━━ Information given

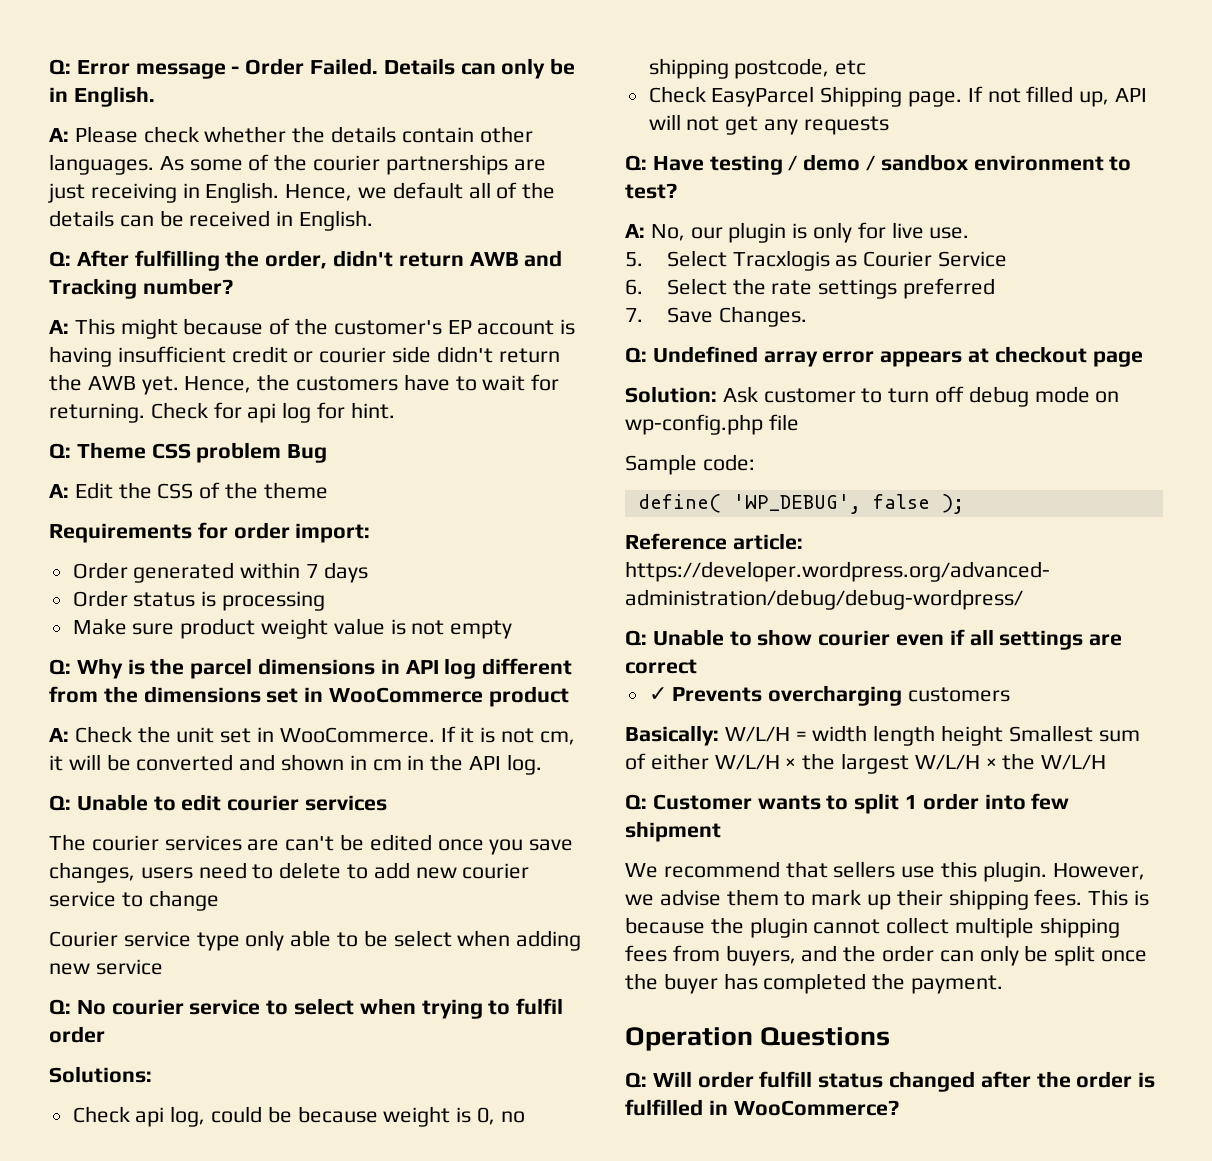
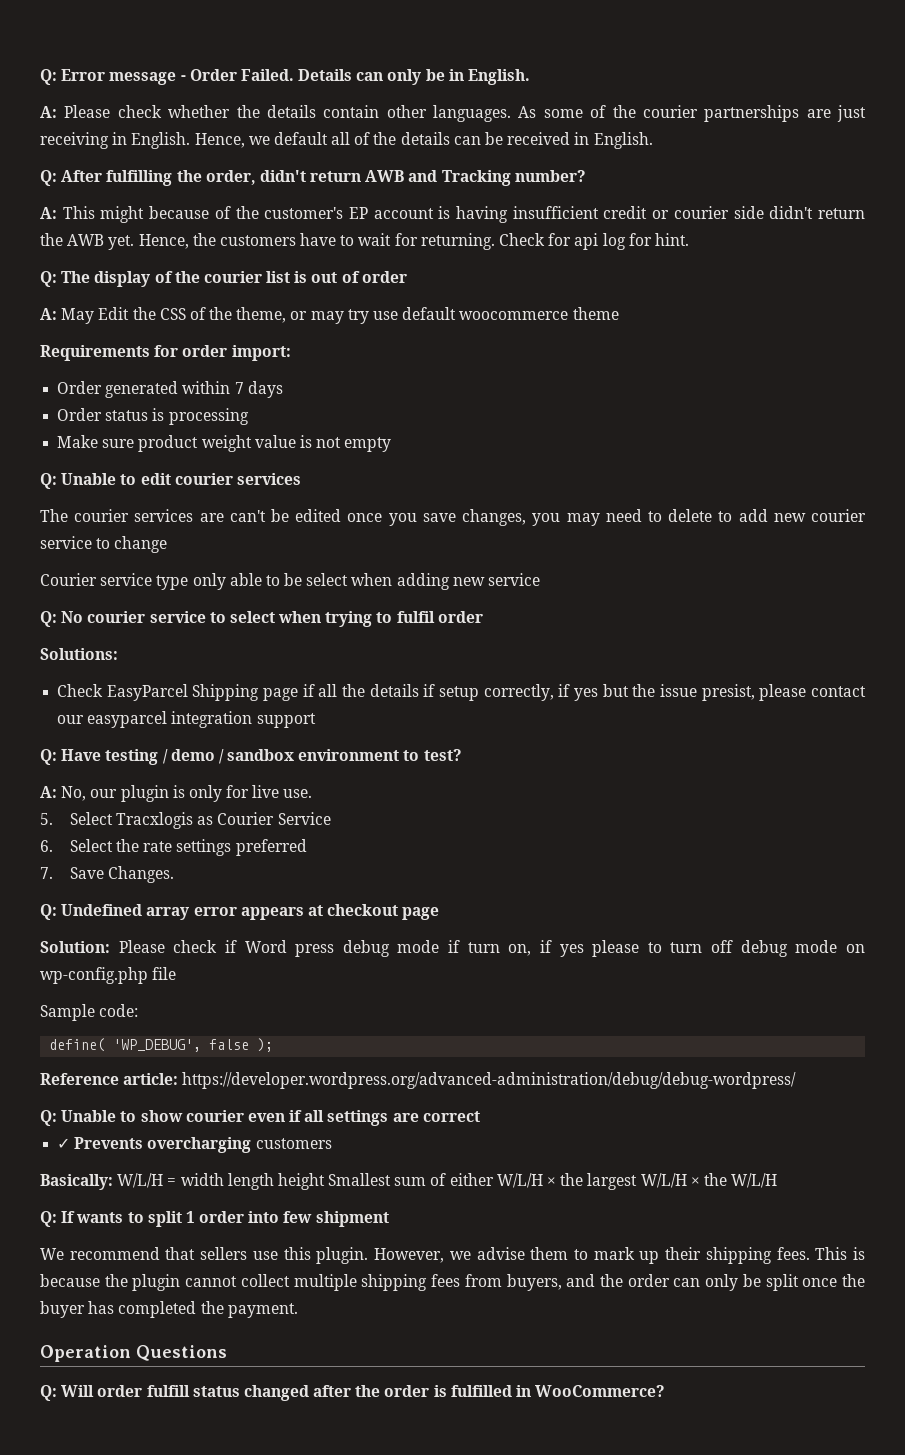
- Q: Theme CSS problem Bug
- A: Edit the CSS of the theme
+ Q: The display of the courier list is out of order
+ A: May Edit the CSS of the theme, or may try use default woocommerce theme
- Q: Why is the parcel dimensions in API log different from the dimensions set in WooCommerce product
- A: Check the unit set in WooCommerce. If it is not cm, it will be converted and shown in cm in the API log.
- The courier services are can't be edited once you save changes, users need to delete to add new courier service to change
+ The courier services are can't be edited once you save changes, you may need to delete to add new courier service to change
- Check api log, could be because weight is 0, no shipping postcode, etc
- Check EasyParcel Shipping page. If not filled up, API will not get any requests
+ Check EasyParcel Shipping page if all the details if setup correctly, if yes but the issue presist, please contact our easyparcel integration support
- Solution: Ask customer to turn off debug mode on wp-config.php file
+ Solution: Please check if Word press debug mode if turn on, if yes please to turn off debug mode on wp-config.php file
- Q: Customer wants to split 1 order into few shipment
+ Q: If wants to split 1 order into few shipment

━━━━

• [Work order]: Output each of the lines above exactly, apart from the images.

• [Written solution]:
- Q: Theme CSS problem Bug
- A: Edit the CSS of the theme
+ Q: The display of the courier list is out of order
+ A: May Edit the CSS of the theme, or may try use default woocommerce theme
- Q: Why is the parcel dimensions in API log different from the dimensions set in WooCommerce product
- A: Check the unit set in WooCommerce. If it is not cm, it will be converted and shown in cm in the API log.
- The courier services are can't be edited once you save changes, users need to delete to add new courier service to change
+ The courier services are can't be edited once you save changes, you may need to delete to add new courier service to change
- Check api log, could be because weight is 0, no shipping postcode, etc
- Check EasyParcel Shipping page. If not filled up, API will not get any requests
+ Check EasyParcel Shipping page if all the details if setup correctly, if yes but the issue presist, please contact our easyparcel integration support
- Solution: Ask customer to turn off debug mode on wp-config.php file
+ Solution: Please check if Word press debug mode if turn on, if yes please to turn off debug mode on wp-config.php file
- Q: Customer wants to split 1 order into few shipment
+ Q: If wants to split 1 order into few shipment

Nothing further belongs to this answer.